YOUR GOAL — Scan the listing below for the word "bold", then copy each line that has it.

━━━ EXERCISE MATERIALS ━━━

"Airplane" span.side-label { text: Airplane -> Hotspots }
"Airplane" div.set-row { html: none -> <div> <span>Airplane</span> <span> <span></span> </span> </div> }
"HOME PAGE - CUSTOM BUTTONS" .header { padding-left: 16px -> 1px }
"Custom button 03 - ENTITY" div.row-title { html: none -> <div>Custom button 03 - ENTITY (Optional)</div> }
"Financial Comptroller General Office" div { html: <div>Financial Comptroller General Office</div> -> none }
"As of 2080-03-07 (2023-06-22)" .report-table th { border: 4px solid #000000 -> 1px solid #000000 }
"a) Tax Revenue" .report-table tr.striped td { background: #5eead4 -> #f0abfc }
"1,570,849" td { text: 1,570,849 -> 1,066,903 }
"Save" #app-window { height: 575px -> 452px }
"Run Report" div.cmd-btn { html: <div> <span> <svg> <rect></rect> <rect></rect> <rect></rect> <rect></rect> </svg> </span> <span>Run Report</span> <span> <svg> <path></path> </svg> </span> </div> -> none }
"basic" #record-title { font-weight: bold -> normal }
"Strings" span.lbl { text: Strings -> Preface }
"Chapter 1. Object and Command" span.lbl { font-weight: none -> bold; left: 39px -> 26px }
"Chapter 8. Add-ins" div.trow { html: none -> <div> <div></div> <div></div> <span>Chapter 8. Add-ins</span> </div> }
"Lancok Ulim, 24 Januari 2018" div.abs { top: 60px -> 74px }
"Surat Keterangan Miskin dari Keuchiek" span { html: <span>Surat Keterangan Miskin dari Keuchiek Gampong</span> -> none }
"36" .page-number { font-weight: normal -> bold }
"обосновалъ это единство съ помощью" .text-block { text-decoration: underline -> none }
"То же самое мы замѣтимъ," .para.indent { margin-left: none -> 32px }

━━━

WORKED SOLUTION —
"basic" #record-title { font-weight: bold -> normal }
"Chapter 1. Object and Command" span.lbl { font-weight: none -> bold; left: 39px -> 26px }
"36" .page-number { font-weight: normal -> bold }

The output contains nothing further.